İlk kez yurt dışına çıkacağım, kapalı bir dünyadan yine bilinmez bir aleme gidiyorum. Endişeli bir yolculuktan sonra Belgrad'a ulaştım. Geçici olarak ikamet sorunum çözüldü, fakülteye uğrayıp göreve başladım ama yurt dışına çıkanlar bilir, gurbet evrelerinin her bir aşamasında zuhur eden psikolojik sıkıntılar söz konusudur. Elbette en zor dönem de başlangıç aşamalarıdır.
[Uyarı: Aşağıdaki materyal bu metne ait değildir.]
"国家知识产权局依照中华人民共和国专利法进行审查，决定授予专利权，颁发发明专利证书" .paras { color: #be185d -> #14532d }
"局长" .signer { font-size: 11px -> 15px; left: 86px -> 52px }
Yabancı bir çevre, bilmediğiniz bir dil, tanımadığınızı insanlar, sıfırdan başlanarak inşa edilecek bir yerleşme sorunu, çoğu kez hayal ettiğinizin çok altında size cevap verecek reel tablo bunların ilk akla gelenleri. Benim için de böyle oldu. Elbette Bölümde meslektaşlar, henüz acemisi de olsanız sizi yeteri kadar meşgul edecek bir işiniz, hatta idari ilişki içinde olduğum Büyükelçilik personeli orada duruyordu ama öte yandan bırakıp geldiğiniz aileniz, kurulu düzeniniz gözünüzde tütüyordu.
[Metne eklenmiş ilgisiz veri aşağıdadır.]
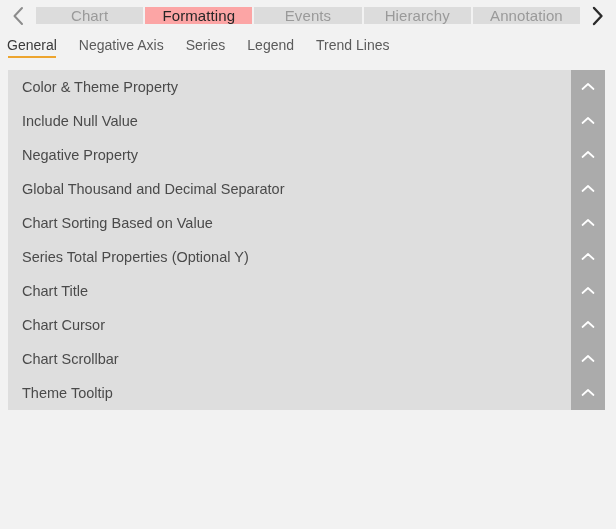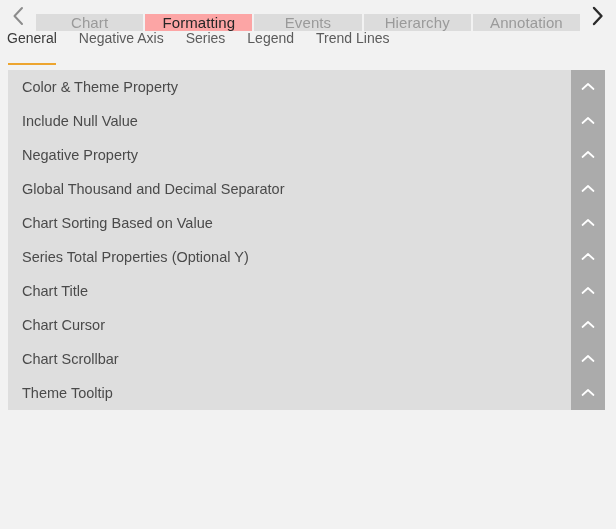"Chart" .tabs { align-items: flex-end -> center }
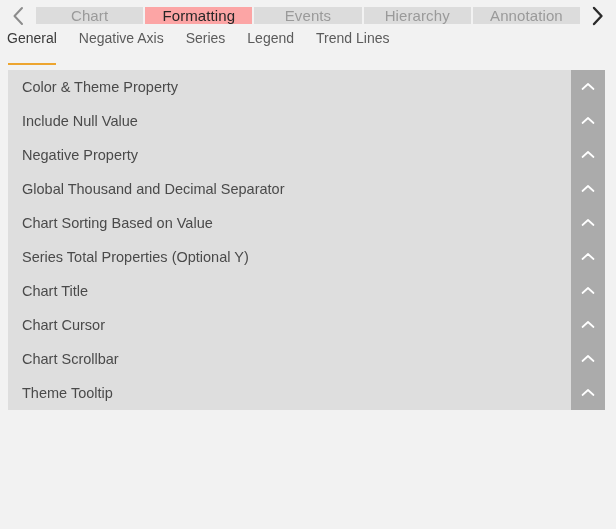"General" .subtab { padding-bottom: 19px -> 5px }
Görevlendirildiğim Belgrad'daki Şarkiyat bölümü bu alanda Balkanların en eski tarihli akademik birimiydi. Bu yıllarda (1981-1983) bölümde Prof. Dr. Marija Cukanoviç, Prof. Dr. Slovoljup Dincic, Doç. Dr. Ljubinka Rajkoviç ve asistan Mirjana Teodosijeviç görev yapıyordu ki bu ekip iyi yetişmiş bir kadro anlamına geliyordu. Bölümün iyi de bir kütüphanesi mevcuttu. Ders verme dışında hocalarla da bazı çalışmalar yapacağım için her biriyle tanışmış ve üç yıla yakın sürecek iyi ilişkilerin ilk adımlarını atmaya başlamıştım. İşte bu ilk aylarda Doç. Dr. Ljubinka Rajkoviç Hanım, "Mustafa Bey, biz Cuma günü akşamları benim evimde bir grup akademisyen arkadaşımla oturur, hem bir şeyler yer içer hem de sohbet ederiz. Bu hafta sizi de davet ediyoruz, katılırsanız memnun olurum" dedi ve adresi verdi.

Beni neden bulmadın?

Belirlenen saatte bir çiçek alarak adrese gidip kapıyı çaldım. Kapıya, aşağı yukarı Ljubinka Hanım ile akran, yani altmışlı yaşlarında ama tanımadığım bir hanım çıktı. Bu konuda zaten sıkılganım, nerede olduğumu unutarak Türkçe olarak, "Affedersiniz, burası Ljubinka Hanım'ın evi mi?" diye sordum. Karşımdaki hanım güzel bir Türkçe ile ve gayet rahat bir tarzda koluma girerek, "Evet burası ama geldiğin birkaç ay olmuş niye gelip beni bulmadın?" diye sorular sorarken içeriye doğru yürüdük. Ben, tanımadığım bir hanımın böyle koluma girip sitem eder gibi konuşması karşısında son derece mahcup, yer yarılsa içine gireceğim. Bu bayanın, adını fakülte çevresinde sıklıkla duyduğum Duşanka Hanım olduğunu böylece öğrenmiş oldum. O, Türkoloji alanında uzman olmakla birlikte fakültede değil, Bilimler Akademisinde çalışıyordu. Bu yüzden adını duymuş olmama rağmen tanışmamıştık. Bu tanışmanın ardından orada bulunduğumuz iki buçuk yıl içinde ailece bize gerçek bir yakın, tecrübeli bir hoca gibi davrandı, daha ileri giderek ifade etmek gerekirse, bir anne ve eşime de gelini gibi demek lazım. Duşanka Hanım, Prof. Halil İnalcık, Prof. Andreas Tietze ve Prof. Vera Mutafçiyeva gibi büyük Türk tarihçileri ile yakın dosttu ve akademik olarak onlarla hem ayar bir bilim insanıydı. Bu başlangıçtan sonra müsait olduğum her Cuma akşamı bu toplantılara katıldım. Birkaç ay sonra buraya gelen eşimle birlikte iki küçük kızımızı da alıp görüşmelere gittik. Ljubinka Hanım bizim için, özellikle de çocuklar için özel menüler hazırlardı. Burada dünyanın, Yugoslavya'nın, Türkiye'nin, Türkolojinin pek çok önemli meselesinin derinlemesine değerlendirilmelerine tanık oldum, konuşmalara yer yer ben de katıldım. Zaman zaman Türkiye'den gelen bazı aydınlar da buraya iştirak etti. Tabii Duşanka Hanım ile buranın dışında da çalıştığı kurumda, evinde, başka yerlerde de sıklıkla görüştük.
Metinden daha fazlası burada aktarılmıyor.